Pero para el Secretario de Estado de EE.UU. Mike Pompeo, hay claros aspectos morales e ideológicos en la relación de EE.UU. con China que no pueden ser ignorados. En un discurso la semana pasada en la Biblioteca Presidencial Richard Nixon, Pompeo abordó el resultado actual del acercamiento a China iniciado por el presidente Richard Nixon hace medio siglo.

Las palabras de Pompeo bien podrían anunciar una completa transformación de esa relación. “Debemos admitir una dura verdad que debería guiarnos en los años y décadas venideras, que si queremos tener un siglo XXI libre, y no el siglo chino con el que sueña [el Secretario General del PCCh] Xi Jinping, el viejo paradigma del compromiso ciego con China simplemente no lo logrará”, dijo a su audiencia.

A pesar de que se enumeran las fechorías del PCCh -desde la supresión de información vital sobre COVID-19 hasta el funcionamiento de los campos de concentración-, Pompeo no pidió que se formara el tipo de coalición internacional que sacó a Saddam Hussein del poder en Irak en 2003. La frase específica que usó, tomada de un artículo sobre China escrito por Nixon, fue “inducir un cambio” en el comportamiento de los gobernantes del país.

“No podemos tratar esta encarnación de China como un país normal, como cualquier otro”, afirmó Pompeo a modo de explicación.
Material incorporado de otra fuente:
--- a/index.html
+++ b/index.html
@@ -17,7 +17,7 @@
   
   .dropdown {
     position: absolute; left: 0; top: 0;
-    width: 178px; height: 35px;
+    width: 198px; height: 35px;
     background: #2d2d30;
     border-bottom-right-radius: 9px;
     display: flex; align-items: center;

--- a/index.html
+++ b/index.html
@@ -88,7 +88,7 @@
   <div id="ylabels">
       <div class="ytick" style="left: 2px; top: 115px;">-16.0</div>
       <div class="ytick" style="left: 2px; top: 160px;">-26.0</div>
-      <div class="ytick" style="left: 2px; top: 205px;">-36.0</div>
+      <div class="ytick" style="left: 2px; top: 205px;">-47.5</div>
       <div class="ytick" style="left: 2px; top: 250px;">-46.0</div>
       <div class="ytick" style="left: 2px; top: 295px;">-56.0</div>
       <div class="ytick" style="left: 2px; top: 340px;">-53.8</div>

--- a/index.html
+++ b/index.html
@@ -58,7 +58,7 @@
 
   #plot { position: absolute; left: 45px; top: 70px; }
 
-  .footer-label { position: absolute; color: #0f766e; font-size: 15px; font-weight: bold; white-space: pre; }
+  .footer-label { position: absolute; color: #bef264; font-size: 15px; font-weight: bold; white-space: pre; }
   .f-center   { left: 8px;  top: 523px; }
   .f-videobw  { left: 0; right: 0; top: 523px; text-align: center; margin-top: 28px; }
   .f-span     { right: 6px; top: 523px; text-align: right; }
Con razón destacó el sabor amargo que dejaron tres décadas de apertura de EE.UU. a las corporaciones chinas y a los estudiantes chinos visitantes, lo que resultó en espionaje y robo de propiedad intelectual, que resultó en el reciente cierre del consulado del régimen en Houston.
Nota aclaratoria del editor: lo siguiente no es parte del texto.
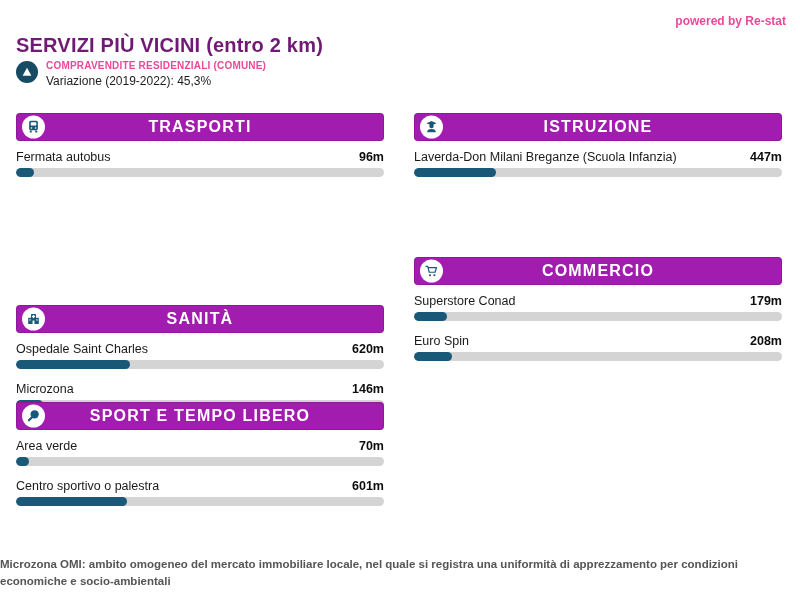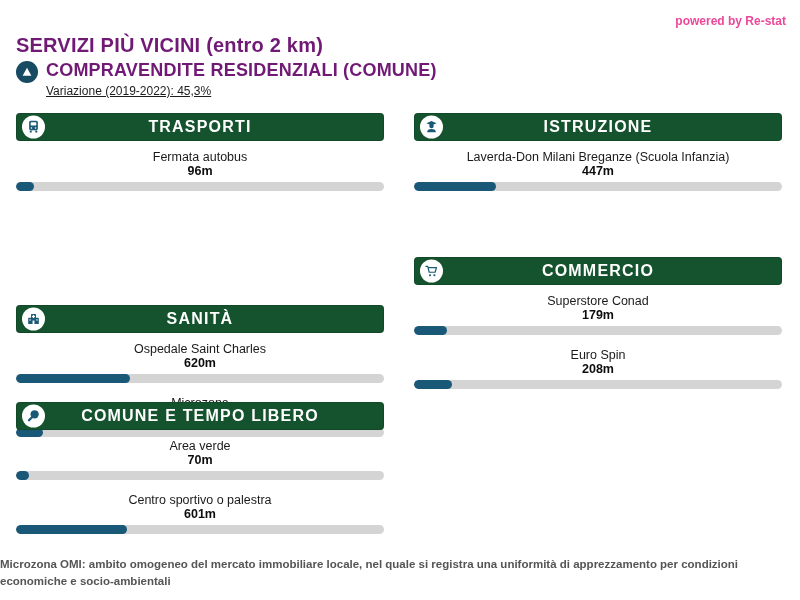--- a/index.html
+++ b/index.html
@@ -28,7 +28,7 @@
     flex: 0 0 auto; margin-right: 8px; margin-top: 1px;
   }
   .sub-texts { display: flex; flex-direction: column; }
-  .sub-title { font-size: 18px; font-weight: bold; color: #701a75; letter-spacing: 0.2px; }
+  .sub-title { font-size: 10px; font-weight: bold; color: #ec4899; letter-spacing: 0.2px; }
   .sub-note { font-size: 12px; color: #1c1c1c; margin-top: 3px; text-decoration: underline; }
 
   .panel { position: absolute; width: 368px; }

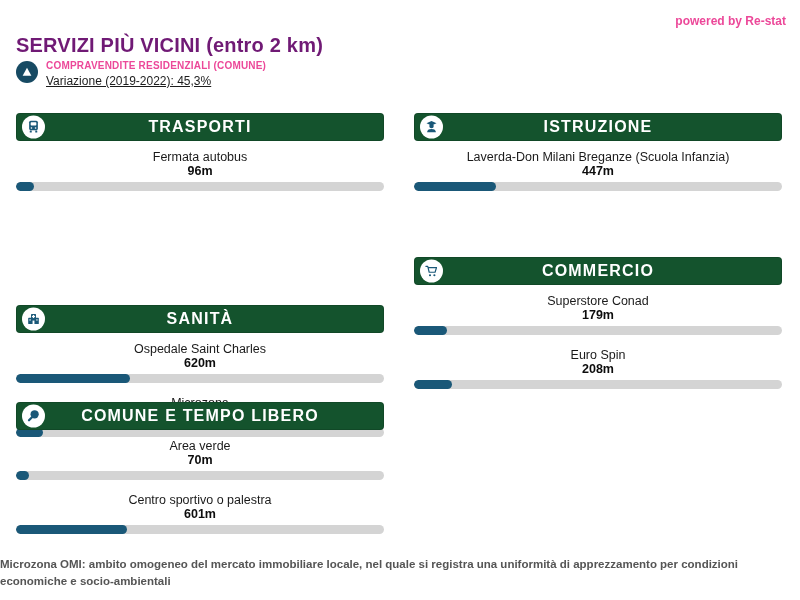--- a/index.html
+++ b/index.html
@@ -29,7 +29,7 @@
   }
   .sub-texts { display: flex; flex-direction: column; }
   .sub-title { font-size: 10px; font-weight: bold; color: #ec4899; letter-spacing: 0.2px; }
-  .sub-note { font-size: 12px; color: #1c1c1c; margin-top: 3px; text-decoration: underline; }
+  .sub-note { font-size: 12px; color: #1c1c1c; margin-top: 3px; }
 
   .panel { position: absolute; width: 368px; }
   .panel-header {

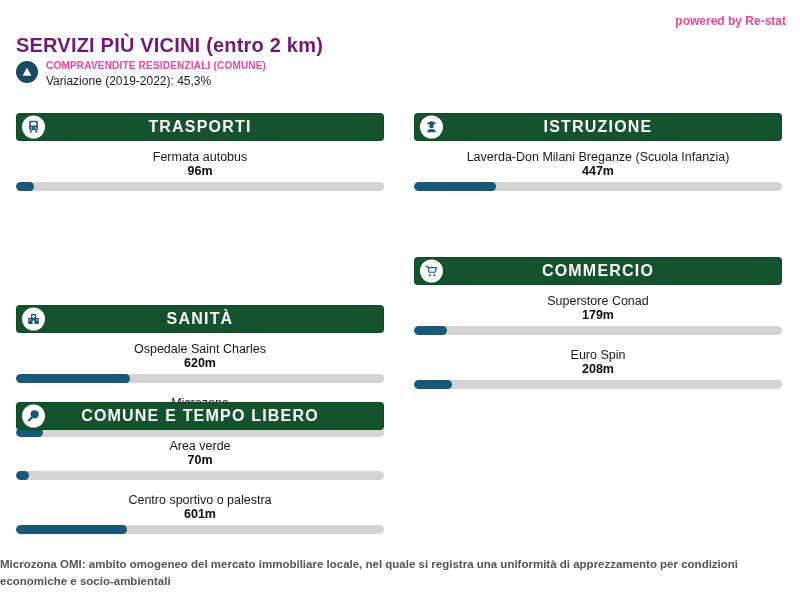--- a/index.html
+++ b/index.html
@@ -33,7 +33,7 @@
 
   .panel { position: absolute; width: 368px; }
   .panel-header {
-    height: 28px; background: #14532d; border-radius: 4px;
+    height: 28px; background: #a21caf; border-radius: 4px;
     position: relative; display: flex; align-items: center; justify-content: center;
     box-shadow: inset 0 0 0 1px rgba(0,0,0,0.12);
   }

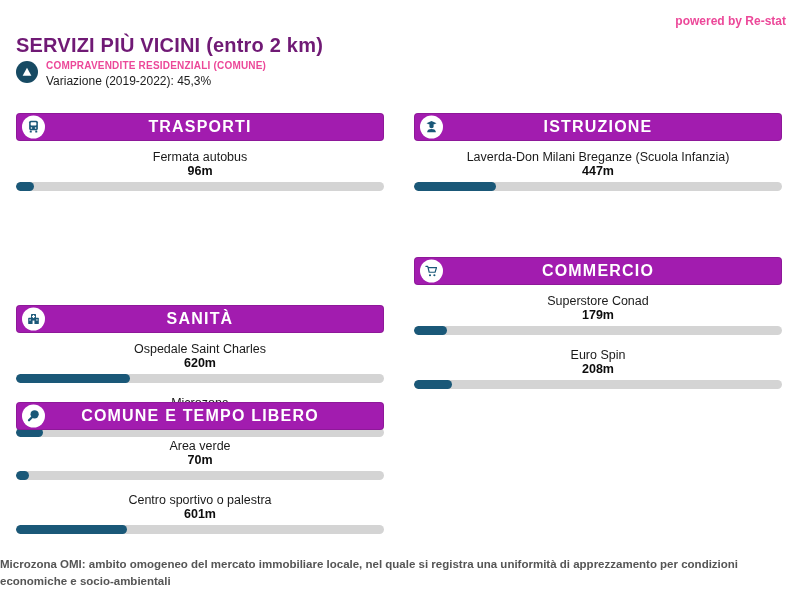--- a/index.html
+++ b/index.html
@@ -47,7 +47,7 @@
   }
   .item { margin-top: 9px; }
   .item + .item { margin-top: 13px; }
-  .item-row { display: flex; justify-content: space-between; align-items: center; flex-direction: column; }
+  .item-row { display: flex; justify-content: space-between; align-items: flex-start; }
   .item-label { font-size: 12.5px; color: #1a1a1a; }
   .item-value { font-size: 12.5px; font-weight: bold; color: #0d0d0d; }
   .bar-track {

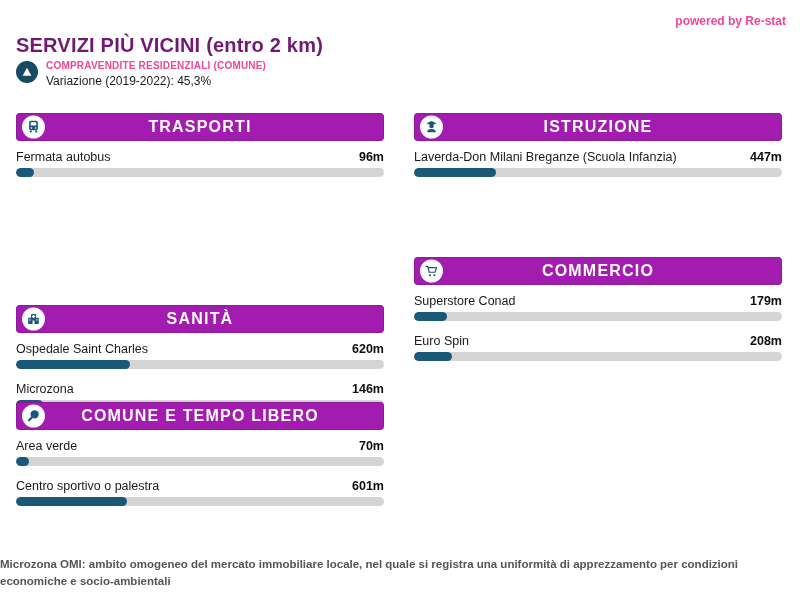--- a/index.html
+++ b/index.html
@@ -209,7 +209,7 @@
         <line x1="9.5" y1="14" x2="4.8" y2="18.7" stroke="#1a5878" stroke-width="3.6" stroke-linecap="round"></line>
       </svg>
     </span>
-    <span class="panel-title">COMUNE E TEMPO LIBERO</span>
+    <span class="panel-title">SPORT E TEMPO LIBERO</span>
   </div>
   <div class="item">
     <div class="item-row">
Si una combinación de sanciones rigurosas y apoyo a las fuerzas pro-democráticas asegurará un cambio en el comportamiento de Pekín no es algo que nadie quiera predecir, pero es correcto permanecer escéptico. El cambio de Pompeo sobre China no detendrá las atrocidades en Xinjiang esta semana o la próxima, pero sí envía un mensaje inequívoco a los gobernantes chinos de que los líderes estadounidenses finalmente se han dado cuenta. Esperemos que en el caso de un cambio de administración en los Estados Unidos este noviembre que la política de Pompeo en China no se convierta en una víctima en el proceso.